Введение

Сегодня, пожалуй, не найдется человека, который не согласится с тем, что с Россией что-то «не так». И речь не о том, хорошо это или нет, — кому-то кажется, что мы совершенно зря отклоняемся от пути развития «цивилизованных» стран, а кто-то считает, что именно наше общество остается образцом, на который стоит равняться остальным, — а о том, что ощущение диссонанса становится все отчетливее.

Это отчетливое ощущение порождено многими причинами, две из которых я бы назвал основными.
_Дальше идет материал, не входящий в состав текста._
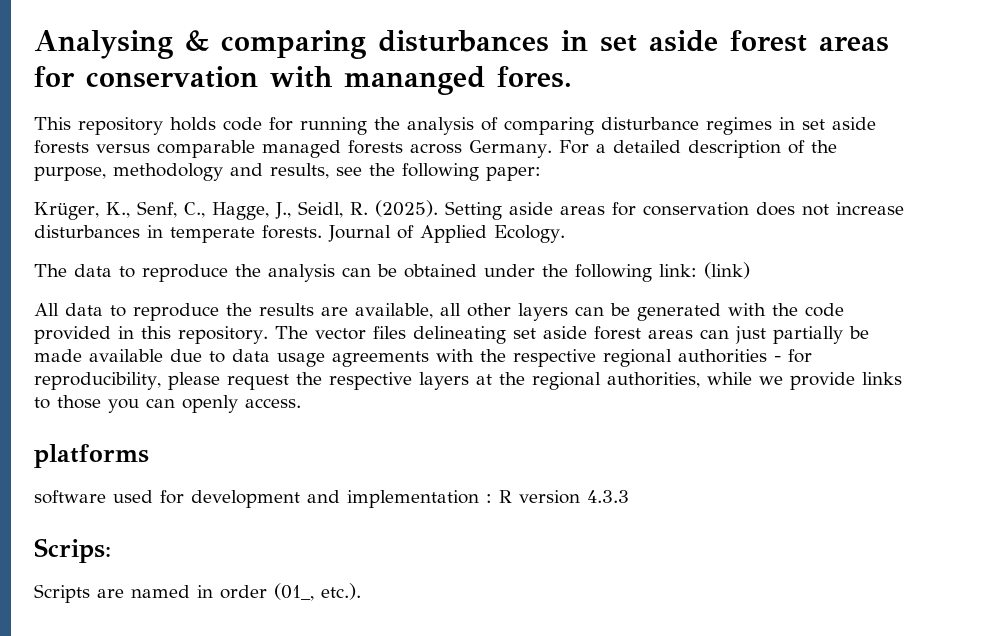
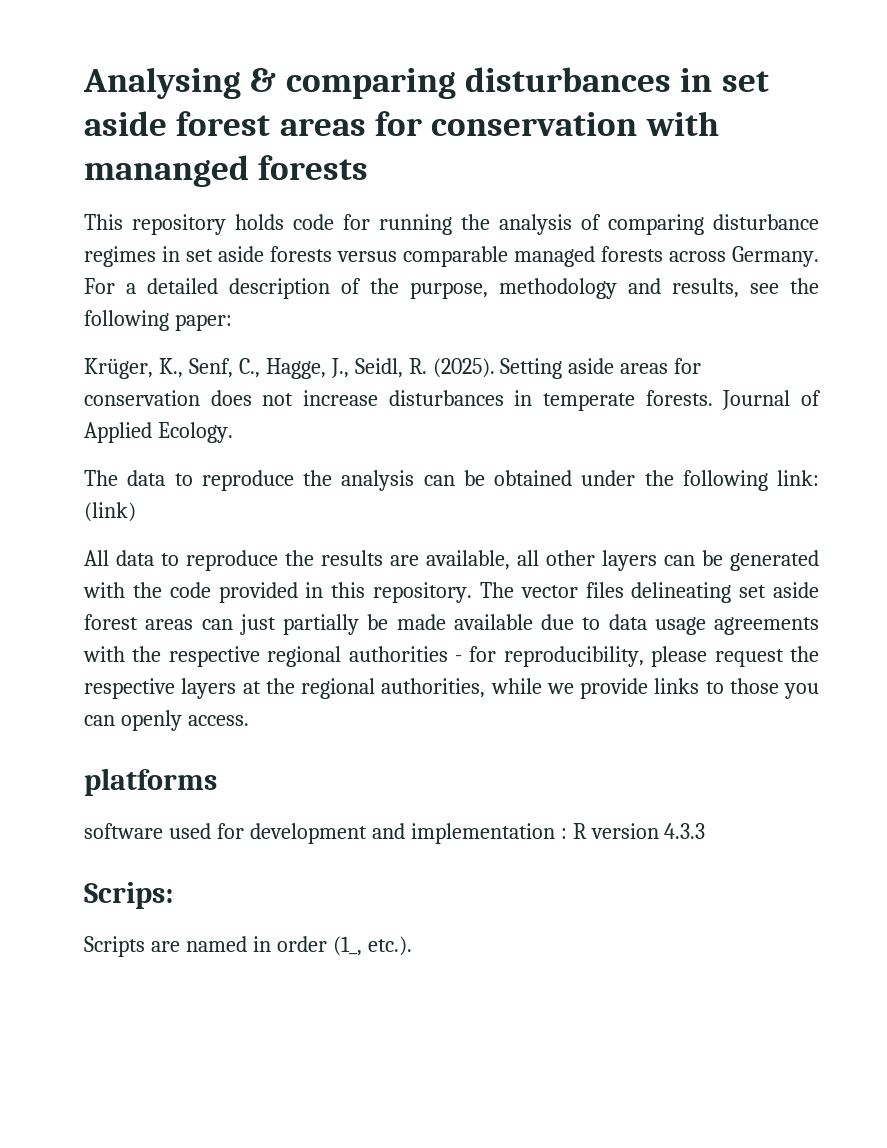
- Analysing & comparing disturbances in set aside forest areas for conservation with mananged fores.
+ Analysing & comparing disturbances in set aside forest areas for conservation with mananged forests
- Scripts are named in order (01_, etc.).
+ Scripts are named in order (1_, etc.).

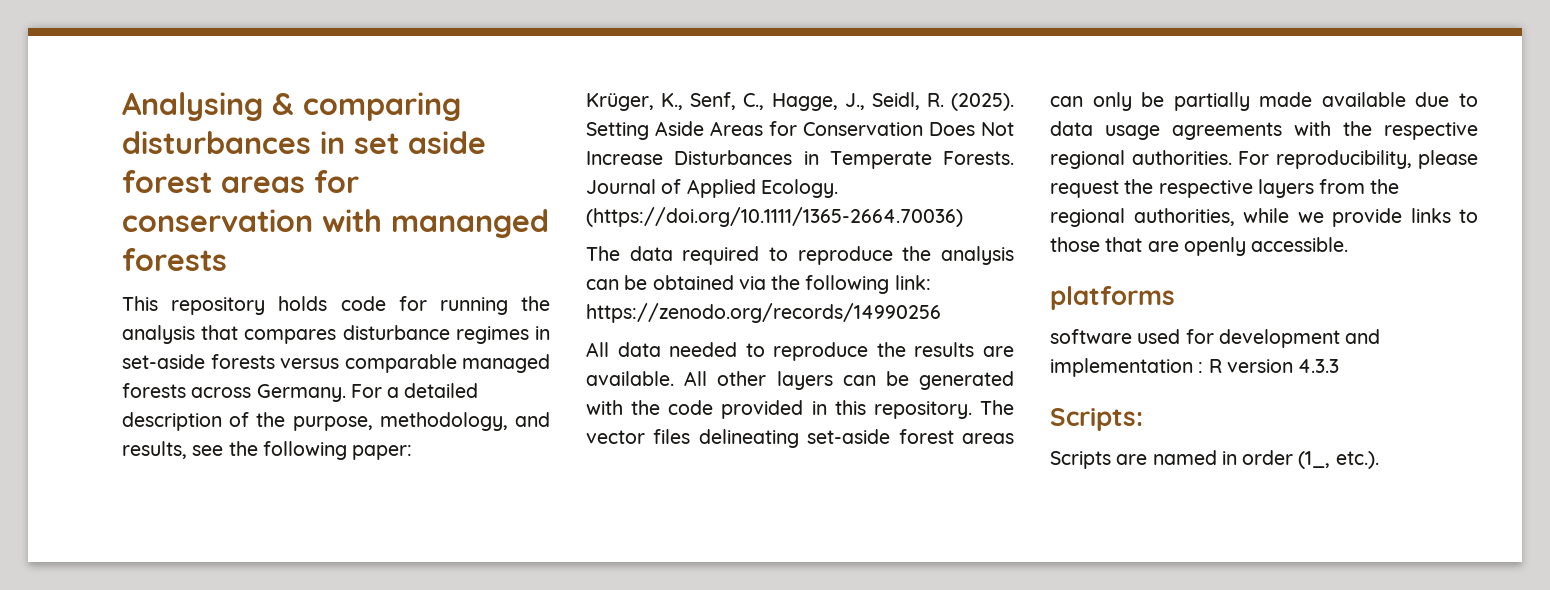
- This repository holds code for running the analysis of comparing disturbance regimes in set aside forests versus comparable managed forests across Germany.
+ This repository holds code for running the analysis that compares disturbance regimes in set-aside forests versus comparable managed forests across Germany.
- For a detailed description of the purpose, methodology and results, see the following paper:
+ For a detailed description of the purpose, methodology, and results, see the following paper:
- Setting aside areas for conservation does not increase disturbances in temperate forests.
+ Setting Aside Areas for Conservation Does Not Increase Disturbances in Temperate Forests.
+ (https://doi.org/10.1111/1365-2664.70036)
- The data to reproduce the analysis can be obtained under the following link: (link)
+ The data required to reproduce the analysis can be obtained via the following link: https://zenodo.org/records/14990256
- All data to reproduce the results are available, all other layers can be generated with the code provided in this repository.
+ All data needed to reproduce the results are available. All other layers can be generated with the code provided in this repository.
- The vector files delineating set aside forest areas can just partially be made available due to data usage agreements with the respective regional authorities - for reproducibility, please request the respective layers at the regional authorities, while we provide links to those you can openly access.
+ The vector files delineating set-aside forest areas can only be partially made available due to data usage agreements with the respective regional authorities. For reproducibility, please request the respective layers from the regional authorities, while we provide links to those that are openly accessible.
- Scrips:
+ Scripts:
С одной стороны, российская история практически всегда была историей фронтирного общества, находившегося на стыке культур и цивилизаций и строившего свою идентичность на основании последовательного принятия и усвоения различных культурных и социальных традиций. Привнесенные извне практики принимались непросто — но зачастую к тому времени, когда их усвоение завершалось, окружающий мир до неузнаваемости изменялся и русское общество начинало воспринимать себя как своего рода хранителя чего-то такого, чего остальным цивилизациям не удалось сберечь. Существенный дефицит внутренних источников развития на протяжении веков успешно компенсировался многочисленными заимствованиями — но этот механизм постоянно продуцировал консерватизм, соединенный с ощущением исключительности. Последнее выступало естественной «защитной реакцией», придававшей обществу необходимые устойчивость и равновесие. И как бы Россия ни приумножалась территориально, она не расширялась, если так можно сказать, ментально и идеологически; не порождала универсальных теорий и кодифицированных норм; стремилась не столько дать миру что-то новое, сколько не допустить потери того, что было ею ранее обретено.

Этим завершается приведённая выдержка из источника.